Corbyn’s Threat of Democracy
By Mark Curtis
September 15, 2015 "Information
Clearing House" -
It is delightful to see Labour voters defy the
establishment by finally electing a leader on the centre ground of
British thinking.
Opinion polls suggest that Jeremy Corbyn’s policies of
nationalising the railways, energy companies and Royal Mail, along
with opposition to the Iraq war and British intervention in the
Middle East are all supported by a majority of the public.
These views stand in marked contrast to the
neo-liberal, military policies of the Conservative and ‘mainstream’

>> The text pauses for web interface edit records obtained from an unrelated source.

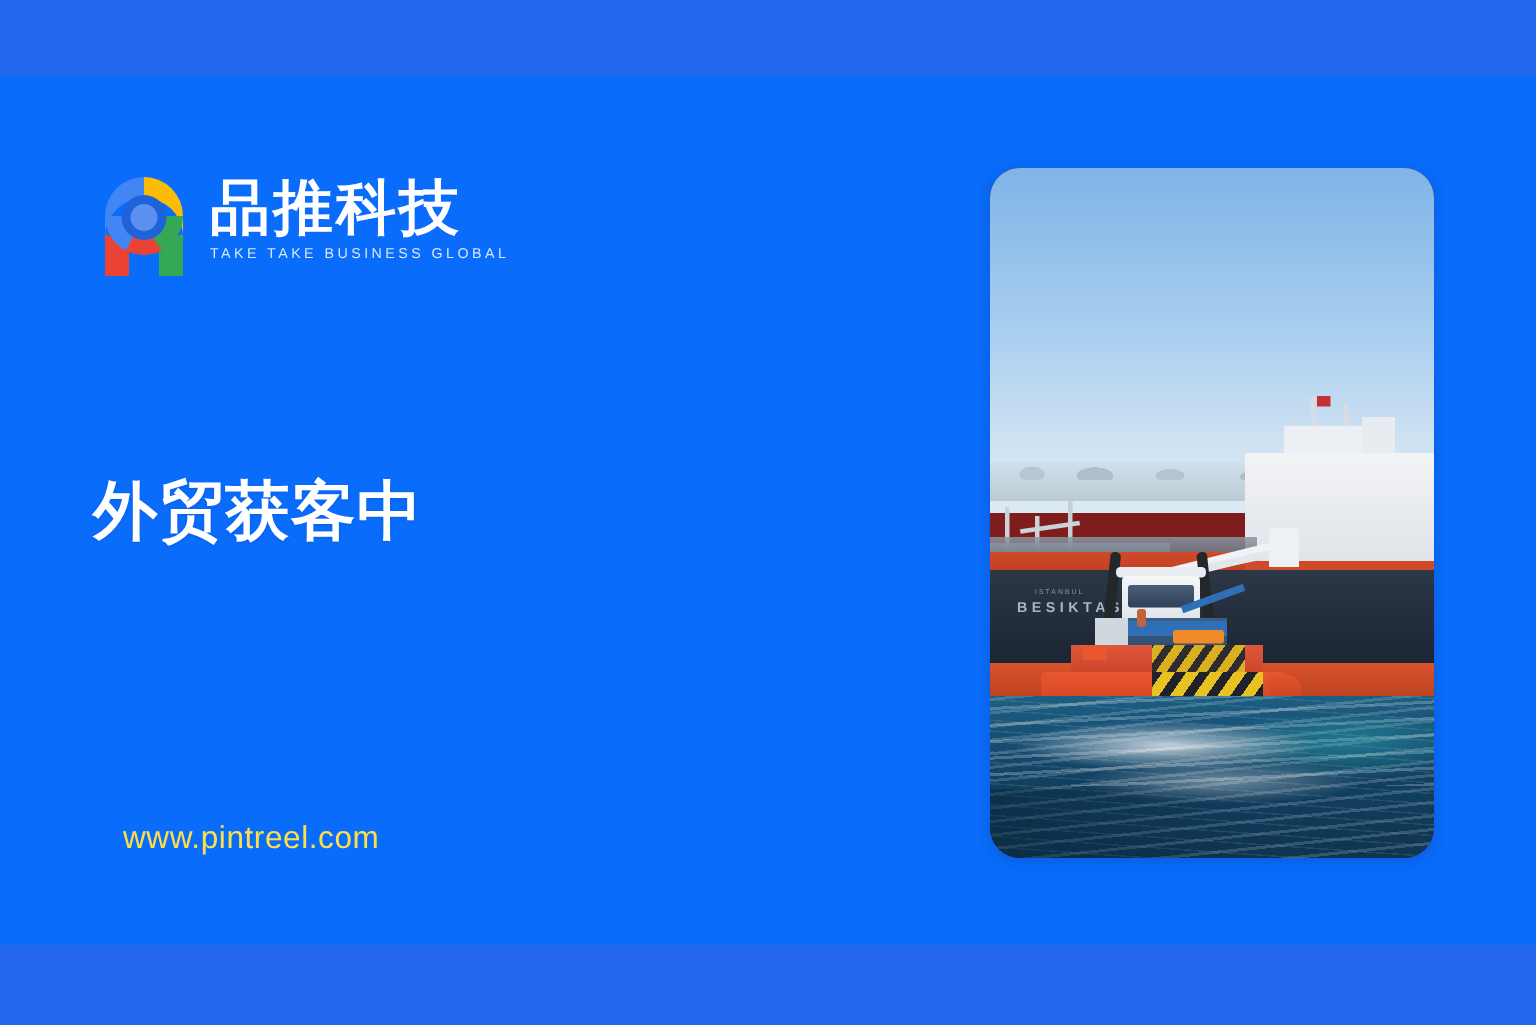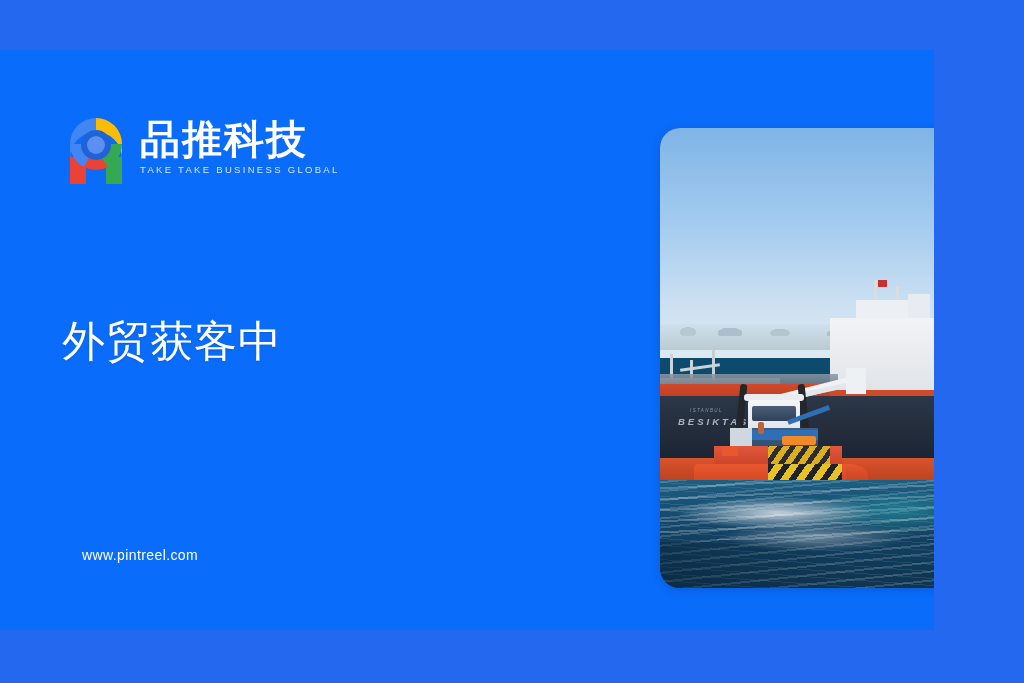"品推科技" .canvas { width: 934px -> 1024px }
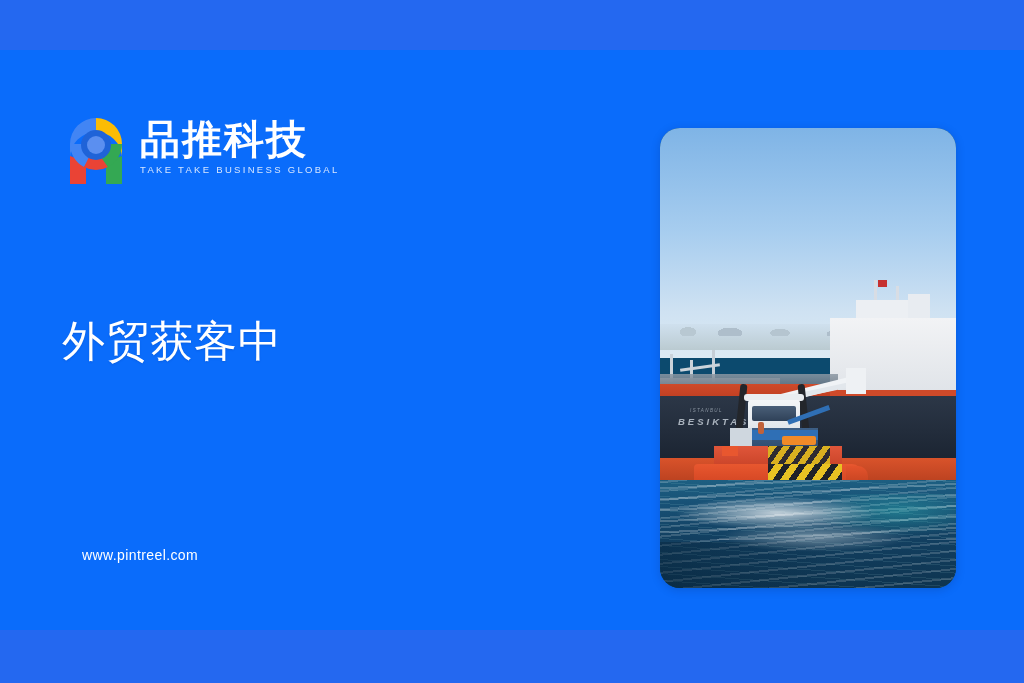"外贸获客中" .headline-line { font-weight: 400 -> 700 }
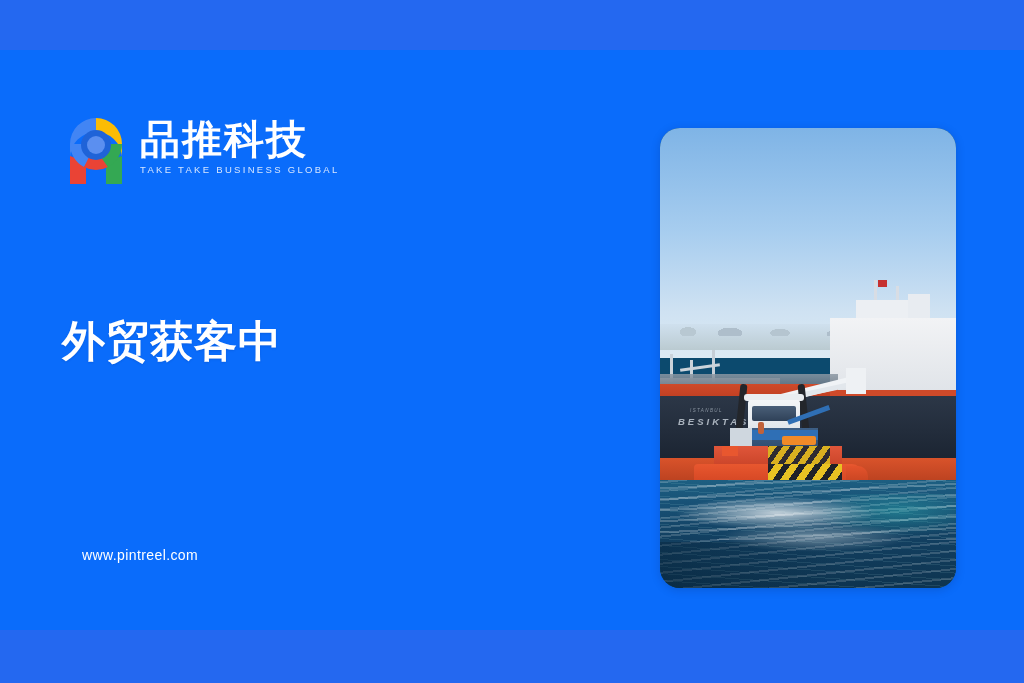"BESIKTAS" .photo-card { background: #0c4a6e -> #7f1d1d; font-style: italic -> none; top: 128px -> 112px }
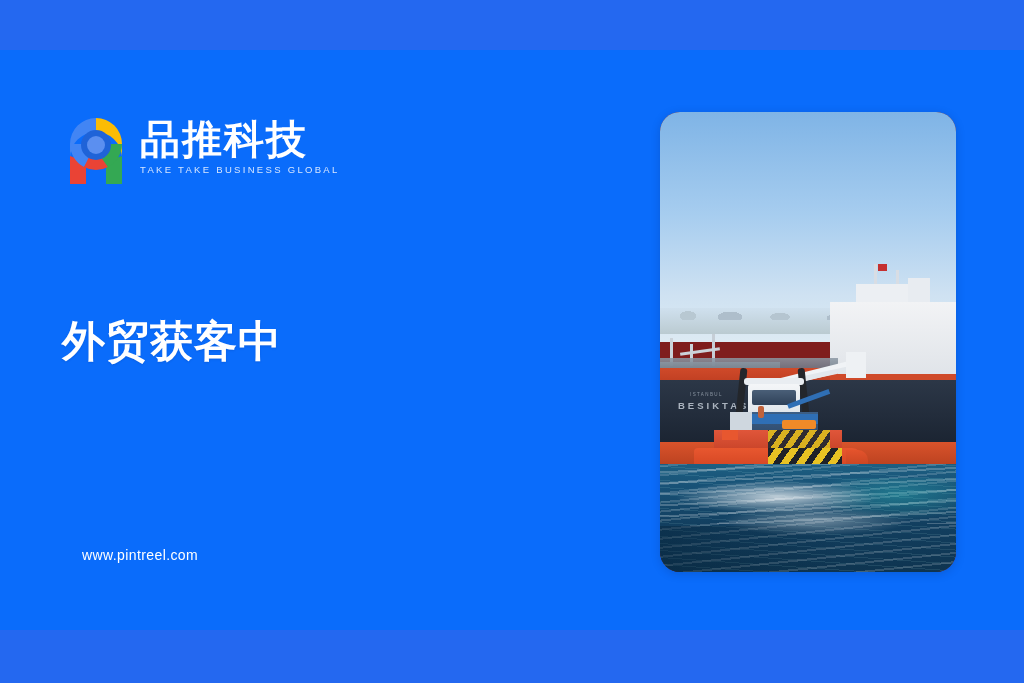"www.pintreel.com" .site-url { color: #ffffff -> #fde047; font-size: 14px -> 21px }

Labour parties at home and abroad. These extreme positions, which
are contributing to unprecedented domestic
inequality, the
draining of wealth from the world’s poorest countries and
terrible military interventions (and not least the rise of Islamic
State), have amazingly been allowed to be presented as the centre
ground or ‘liberal democratic’ – an astonishing propaganda
achievement for policy planners.
The threat of popular democracy is something I’ve
tried to document in all my books because it comes through crystal
clear in the government planning record, visible in declassified
files, thousands of which I’ve looked at in my research. The threat
that policies made by and for the elite could be derailed by popular
opposition has long been regarded by British planners as a serious
threat; in the Cold War, more serious, for example, than the Soviet
threat, which was anyway rarely taken seriously in private after the
early 1950s .
During the Vietnam War, Harold Wilson was
terrified that public opposition would stop his ongoing
private support for the US bombing campaign – something which
the mainstream media still refuses to acknowledge. In various wars
in the Middle East over the decades, the files are full of
examples of
how planners have had to resort to propaganda to counter public
concerns. What elites have feared, especially during controversial
policies such as military interventions, is that public opposition
will become so great that they might actually have to change policy.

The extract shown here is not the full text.